C'est bien sûr très bien de rêver à une vie meilleure, mais à ne pas vouloir y insérer un tout petit peu de réalisme, on peut tomber, par aveuglement, dans des situations vraiment glauques qui n'ont rien en commun avec ce qui est désiré.
Du coup j'essayais de faire un portrait honnête de la France, de ne pas les dégoûter mais de ne pas non plus les encourager dans leur délire de "la France c'est une carte postale et c'est pas autrement", si je peux éviter quelques désillusions futures...
C'est d'ailleurs là où je ne suis pas trop d'accord avec toi @tessy car franchement, pour l'avoir vu en France, pas à propos d'Ukrainiennes mais plutôt pour de Camerounaises et Ivoiriennes, le mari français est loiiiiiin d'être riche avec rolex et grosse maison. J'ai surtout vu des types de 50 ans habiter au fin fond de la campagne (qui vote FN a plus de 50%), pas très aisé voir au RMI, sans atout ni physique ni "intellectuel", avec des femmes étrangères.
Après, c'est horrible à dire, mais du coup ils ne sont pas avec les plus jeunes et les plus belles (mais tout de même plus qu'eux), vu que y'a concurrence sur le marché.
Globalement, le truc que je trouve triste, c'est que c'est comme un partenariat "gagnant-gagnant" pour les deux: il a une femme dans la cuisine et dans son lit, elle divorce au bout de 5 ans et a les papiers.

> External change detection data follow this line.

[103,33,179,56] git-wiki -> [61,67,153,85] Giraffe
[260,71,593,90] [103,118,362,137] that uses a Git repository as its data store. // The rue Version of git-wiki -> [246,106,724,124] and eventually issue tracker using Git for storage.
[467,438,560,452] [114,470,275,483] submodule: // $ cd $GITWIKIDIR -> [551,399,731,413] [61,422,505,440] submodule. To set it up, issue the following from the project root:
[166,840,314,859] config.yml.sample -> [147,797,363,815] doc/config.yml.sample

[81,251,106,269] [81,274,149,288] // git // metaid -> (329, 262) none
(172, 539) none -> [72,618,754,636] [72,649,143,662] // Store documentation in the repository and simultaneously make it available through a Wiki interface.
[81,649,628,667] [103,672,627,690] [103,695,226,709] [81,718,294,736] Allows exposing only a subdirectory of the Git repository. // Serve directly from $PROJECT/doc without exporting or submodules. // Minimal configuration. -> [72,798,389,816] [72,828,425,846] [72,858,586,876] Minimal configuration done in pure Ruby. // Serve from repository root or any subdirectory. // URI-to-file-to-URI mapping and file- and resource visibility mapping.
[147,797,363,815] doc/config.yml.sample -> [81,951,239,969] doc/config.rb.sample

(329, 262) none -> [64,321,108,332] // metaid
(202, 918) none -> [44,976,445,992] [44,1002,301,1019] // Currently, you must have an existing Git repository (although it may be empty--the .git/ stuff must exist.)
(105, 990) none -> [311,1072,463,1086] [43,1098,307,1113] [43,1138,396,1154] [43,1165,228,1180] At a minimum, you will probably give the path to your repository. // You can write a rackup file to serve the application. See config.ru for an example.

Et le gars peut en trouve run autre après.
Car il ne faut pas se leurrer, je pense que la majorité, maris comme femmes, savent très bien le nombre d'années que dure ce type de mariage...
Et du coup je n'ai aucune espèce de compassion pour les types naïfs (ou débiles, selon le point de vue) qui pleurent à la tv parce que "oh là là je me suis marié avec une Biélorusse, elle m'a quitté dès qu'elle a eu les papiers avec notre gamin sous le bras", quand le dit-mec t'explique après qu'il a trouvé sa femme sur internet, qu'aucun des deux ne parlait anglais ni la langue de l'autre, et qu'il est allé l'épouser au bout de 3 mois de correspondance par mail.
Je sais, c'est moche, mais quand on a été aussi naïf pour croire à de l'amour désintéressé à coup de "leur culture est différente elles ne jugent pas le physique, elle ont une vision pure de l'amour", faut pas se plaindre de ricanements quand on témoigne...
Voilà voilà pour mon témoignage (d'ailleurs je crois que j'avais écris déjà un truc du genre y'a quelques temps mais je me souviens plus si c'était sur Madz, si oui désolé pour la redite!